All entries need to be written out again exactly, without their pictures.

================

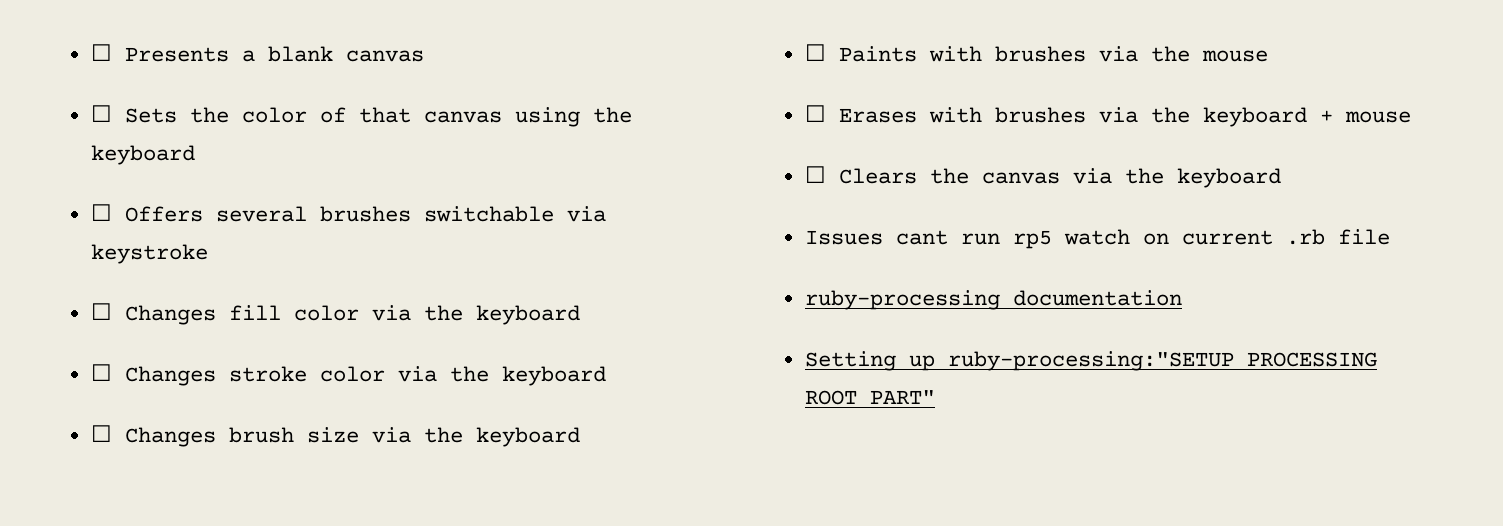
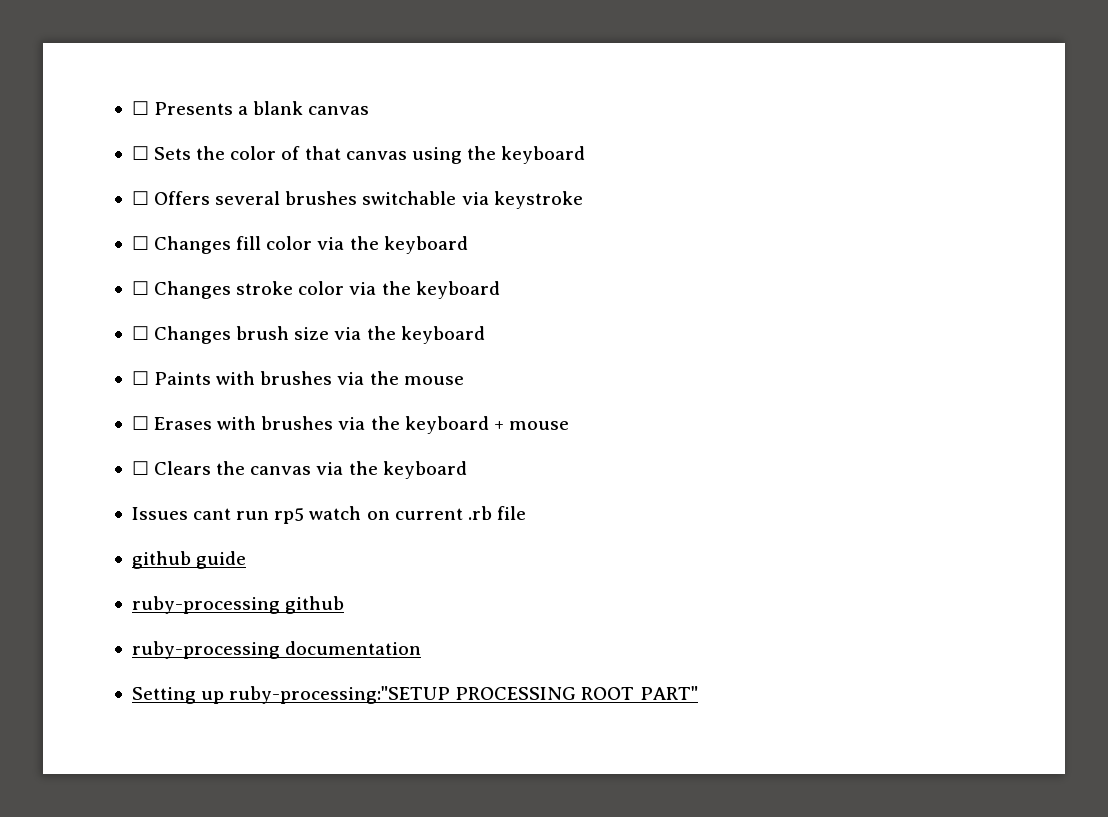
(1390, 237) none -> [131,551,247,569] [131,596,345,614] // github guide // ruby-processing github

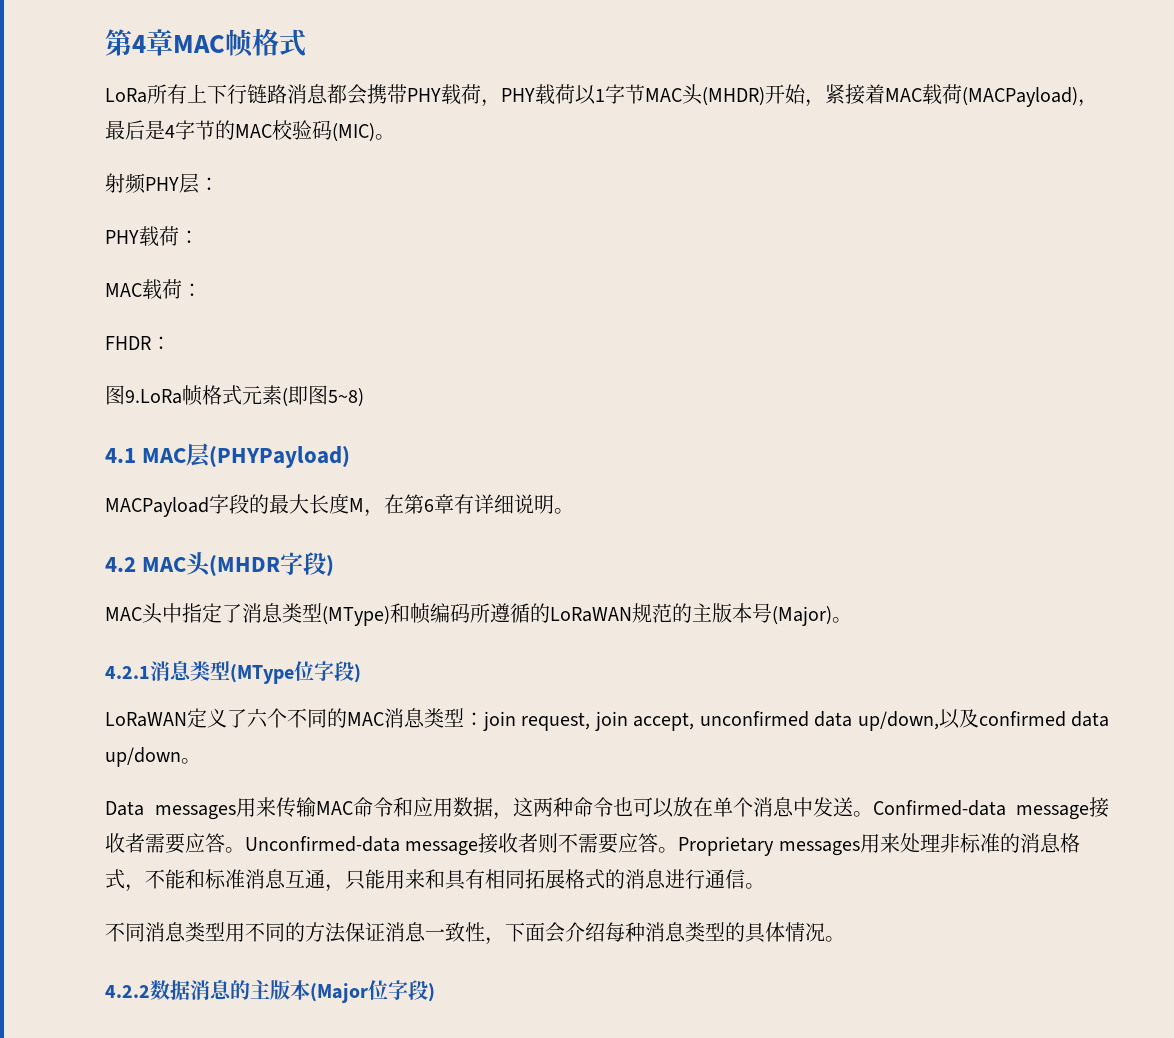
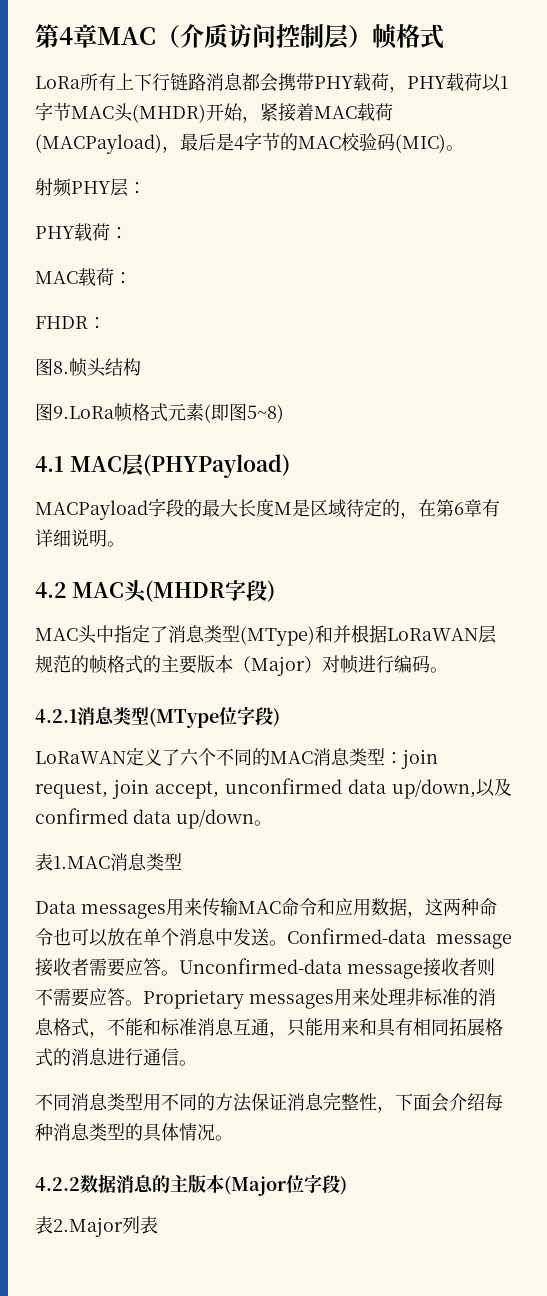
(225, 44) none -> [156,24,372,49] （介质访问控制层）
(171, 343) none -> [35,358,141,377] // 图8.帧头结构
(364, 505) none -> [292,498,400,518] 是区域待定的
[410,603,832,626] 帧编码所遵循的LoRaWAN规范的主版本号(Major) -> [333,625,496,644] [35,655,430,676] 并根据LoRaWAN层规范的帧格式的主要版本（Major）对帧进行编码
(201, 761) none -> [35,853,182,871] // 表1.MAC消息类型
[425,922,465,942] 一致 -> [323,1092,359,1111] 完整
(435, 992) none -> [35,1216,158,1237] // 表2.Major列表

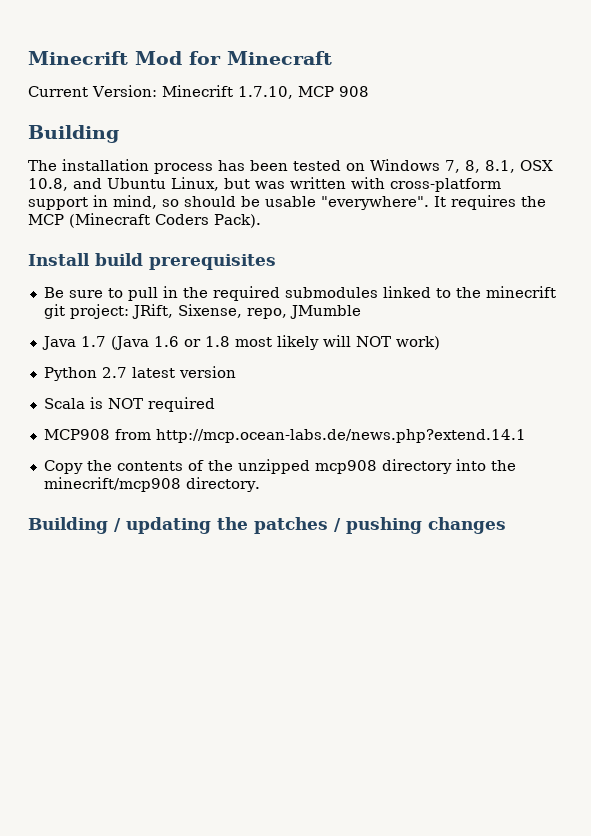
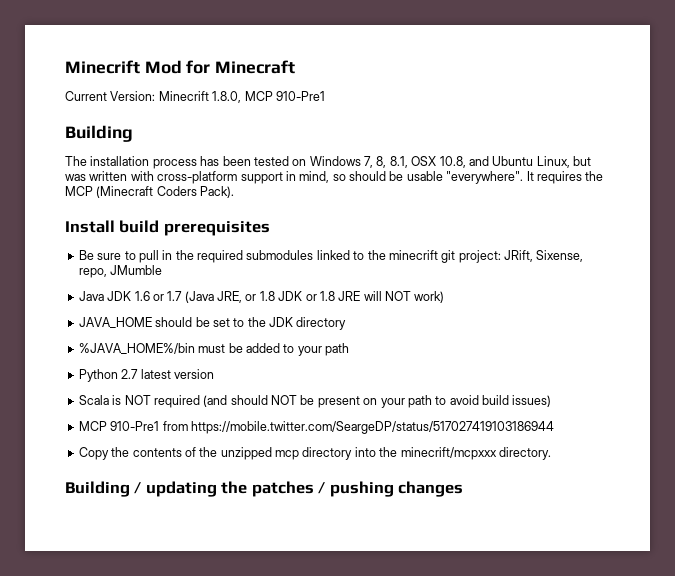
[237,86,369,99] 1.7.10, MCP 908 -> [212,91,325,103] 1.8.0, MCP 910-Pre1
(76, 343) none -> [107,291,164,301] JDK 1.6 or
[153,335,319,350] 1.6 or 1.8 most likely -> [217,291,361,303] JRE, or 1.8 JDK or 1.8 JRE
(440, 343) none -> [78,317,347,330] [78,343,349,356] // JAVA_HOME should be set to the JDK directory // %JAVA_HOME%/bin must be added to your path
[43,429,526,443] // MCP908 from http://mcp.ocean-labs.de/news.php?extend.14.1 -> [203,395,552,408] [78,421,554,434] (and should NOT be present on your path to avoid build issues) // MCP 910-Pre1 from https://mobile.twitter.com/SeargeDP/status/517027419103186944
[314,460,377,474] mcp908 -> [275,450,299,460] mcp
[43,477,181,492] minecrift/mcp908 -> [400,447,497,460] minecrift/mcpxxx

================

> _EXERCISE OUTPUT_:
(1390, 237) none -> [131,551,247,569] [131,596,345,614] // github guide // ruby-processing github

(225, 44) none -> [156,24,372,49] （介质访问控制层）
(171, 343) none -> [35,358,141,377] // 图8.帧头结构
(364, 505) none -> [292,498,400,518] 是区域待定的
[410,603,832,626] 帧编码所遵循的LoRaWAN规范的主版本号(Major) -> [333,625,496,644] [35,655,430,676] 并根据LoRaWAN层规范的帧格式的主要版本（Major）对帧进行编码
(201, 761) none -> [35,853,182,871] // 表1.MAC消息类型
[425,922,465,942] 一致 -> [323,1092,359,1111] 完整
(435, 992) none -> [35,1216,158,1237] // 表2.Major列表

[237,86,369,99] 1.7.10, MCP 908 -> [212,91,325,103] 1.8.0, MCP 910-Pre1
(76, 343) none -> [107,291,164,301] JDK 1.6 or
[153,335,319,350] 1.6 or 1.8 most likely -> [217,291,361,303] JRE, or 1.8 JDK or 1.8 JRE
(440, 343) none -> [78,317,347,330] [78,343,349,356] // JAVA_HOME should be set to the JDK directory // %JAVA_HOME%/bin must be added to your path
[43,429,526,443] // MCP908 from http://mcp.ocean-labs.de/news.php?extend.14.1 -> [203,395,552,408] [78,421,554,434] (and should NOT be present on your path to avoid build issues) // MCP 910-Pre1 from https://mobile.twitter.com/SeargeDP/status/517027419103186944
[314,460,377,474] mcp908 -> [275,450,299,460] mcp
[43,477,181,492] minecrift/mcp908 -> [400,447,497,460] minecrift/mcpxxx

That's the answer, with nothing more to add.